For dangers such as those to which I have for the second time ventured, Cassandra-like, to call the attention of my countrymen, there are obviously but two safeguards, the spread of education and of property

extensively among the labouring classes. But are those safeguards adequate? Are they coming? and will they come in time? Is the education we are giving of the right sort, and given to the people who need it?

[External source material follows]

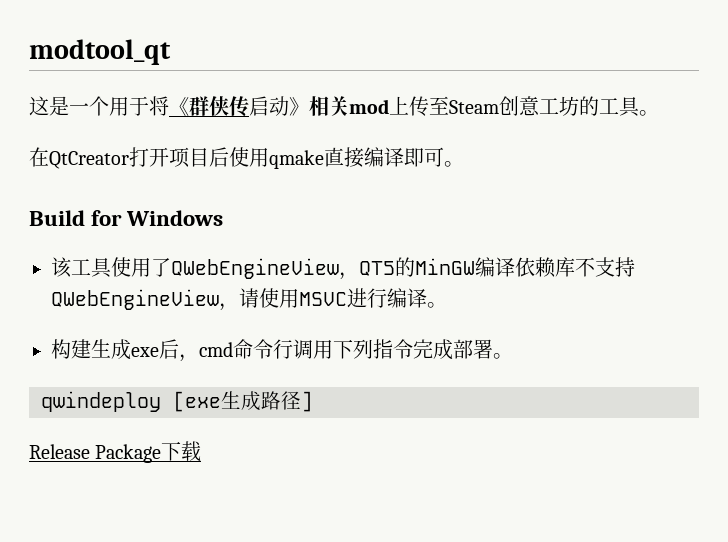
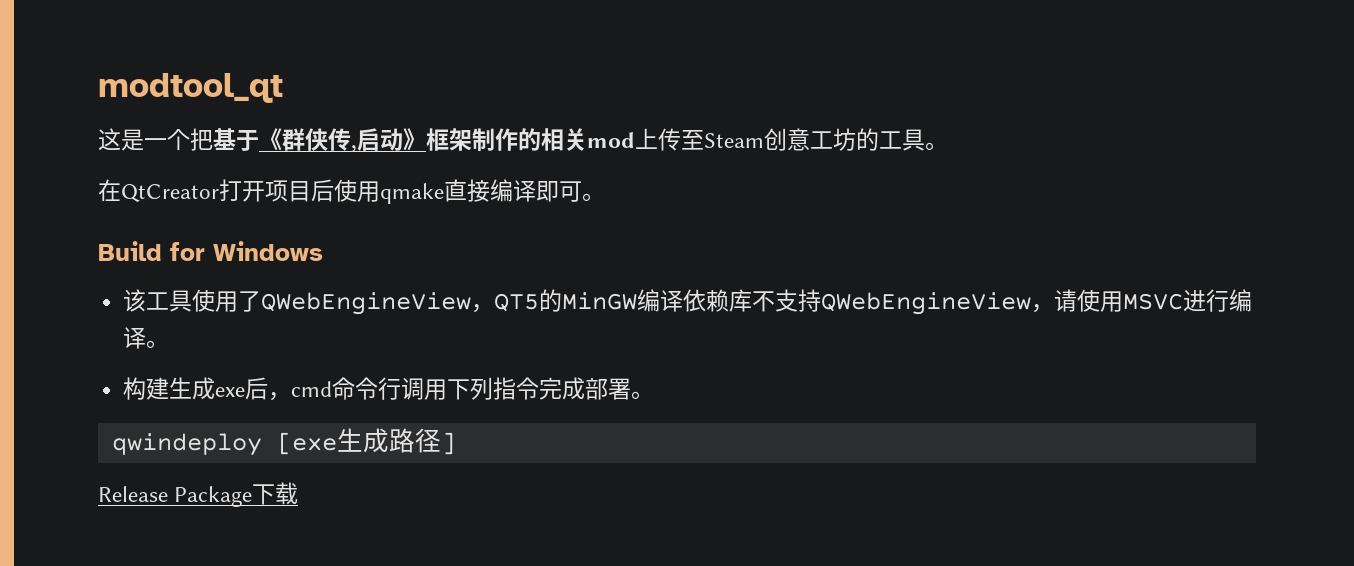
[109,96,169,116] 用于将 -> [190,128,259,151] 把基于
[249,96,309,116] 启动》 -> [351,128,541,152] ,启动》框架制作的

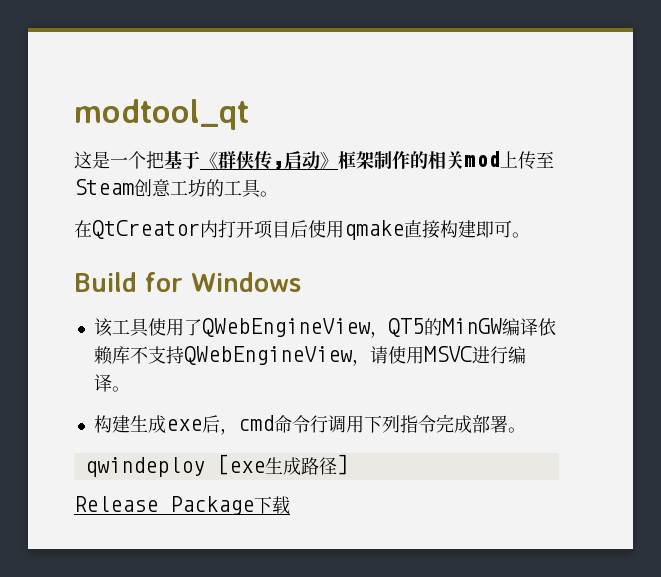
(219, 193) none -> [200,220,218,238] 内
[490,179,536,202] 编译 -> [440,220,476,238] 构建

And is the accumulation of property becoming the characteristic of our well-paid artizans ? For my part I can scarcely rely on the timeliness or efficacy of a medicine gingerly administered in 1875, and not even expected to operate till 1890; and how far have the extraordinary wages paid for the last few years gone to turn our mechanics and operatives into capitalists ? What proportion of the millions distributed has gone with the savings banks, and what to the publican and sinner?

IV.

A GRAVE PERPLEXITY BEFORE US.

MANY persons-especially practical men, busy men, and men charged with the toils and difficulties of administration—are prone to fancy that it is useless and unwise to call attention to "rocks ahead" unless they are close upon us, or unless we have some distinct and well-digested remedy or safeguard to propose. Our rulers especially, whether executive or legislative, are apt to resent such embarrassing and meddlesome forecasting, and to snub and silence the over-anxious prophets of danger who indulge therein. "Sufficient to the day," they tell us, "is the evil thereof let the future take care of itself."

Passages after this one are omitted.